1759-11-30, de Voltaire [François Marie Arouet] à Jean Robert Tronchin.

Un Suisse comme moy mon cher correspondant ne connait ni les Baujons ni les Gossens ny rien de la marine.
Je prie dieu seulement que notre marine ne soit pas anéantie. Et je vous félicite de ne point souffrir de touttes les secousses que le royaume vient d'éprouver.

Le vin de Baujolois me consolera un peu. Je vous fais mes remerciments; vous mangez donc à cu noir comme toutte la France. Il n'y a sorte de bontez que vous n'ayez pour moy. Le libraire la Roche prétend qu'il m'envoye l'ordonance des eaux et forêts. S'il la envoyée, je vous supplie de vous en faire informer. Il me faudrait aussi l'ordonnace criminelle attendu que l'on juge à présent un procez criminel dans mes terres. Rien n'est si cher que de rendre justice.

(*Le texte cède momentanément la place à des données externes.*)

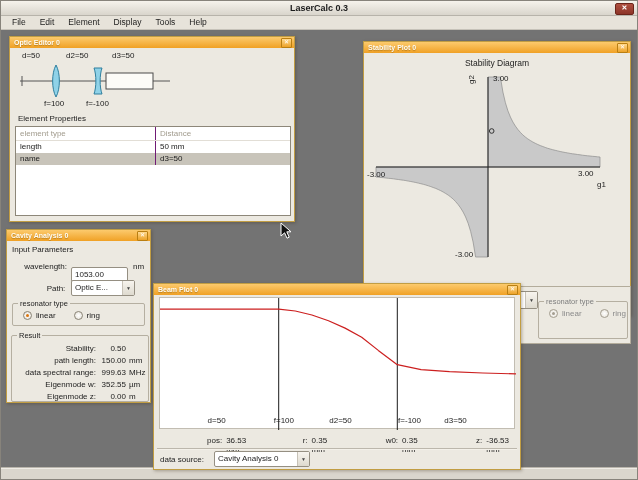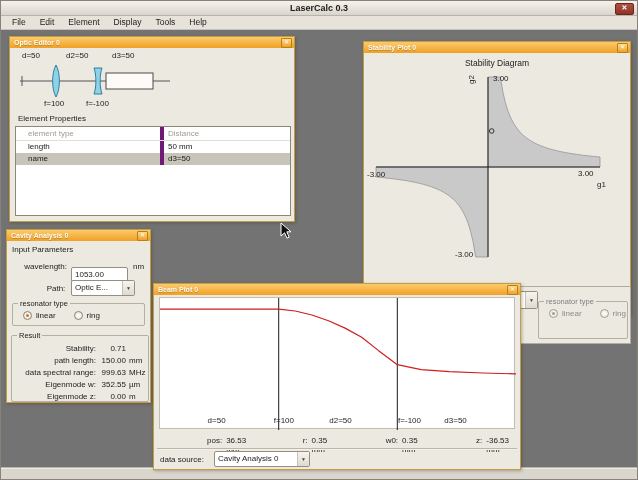--- a/index.html
+++ b/index.html
@@ -59,7 +59,7 @@
        border:1px solid #8d8779;box-sizing:border-box;font-size:8px;overflow:hidden;}
   .t-row{display:flex;height:12px;line-height:12px;}
   .t-row.header{height:13px;line-height:13px;color:#a19b8d;border-bottom:1px solid #e2ded6;}
-  .t-c1{width:140px;padding-left:4px;border-right:4px solid #701a75;box-sizing:border-box;margin-left:8px;}
+  .t-c1{width:140px;padding-left:4px;border-right:1px solid #701a75;box-sizing:border-box;}
   .t-c2{flex:1;padding-left:4px;}
   .t-row.selected{background:#c8c4ba;}
   

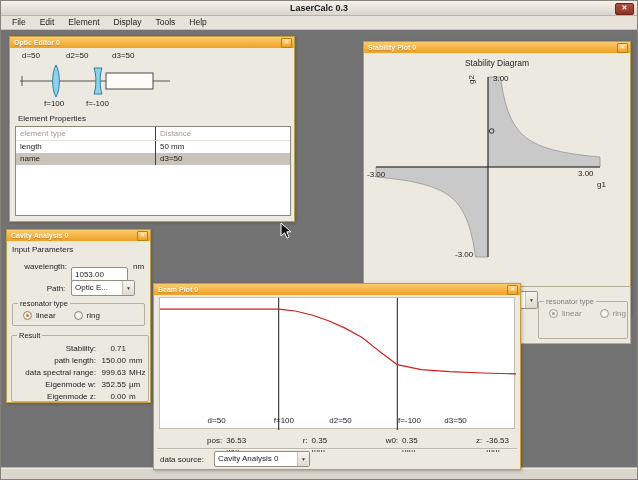--- a/index.html
+++ b/index.html
@@ -241,7 +241,7 @@
         <div class="res-lines">
           <div class="res-line">
             <span class="res-label">Stability:</span>
-            <span class="res-value">0.71</span>
+            <span class="res-value">0.50</span>
             <span class="res-unit"></span>
           </div>
           <div class="res-line">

J'ay pensé il y a quinze jours qu'il était bon d'acheter actions sur les fermes quand elles étaient à 600. Le fonds est sûr. Je crois que 30000 livres ne seraient pas mal employez dans cet effet. Mais il faudrait vendre annuitez et billets lotteries, et je les crois actuellement invendables. Ne reprendront ils pas faveur si m. de Montmartel règne sous le nom de mr Bertin? Mais alors les actions des fermes ne hausseront elles pas aussi? qu'en pensez vous? que conseillez vous? Je commence à être bien pauvre. Je vous embrasse tendrement.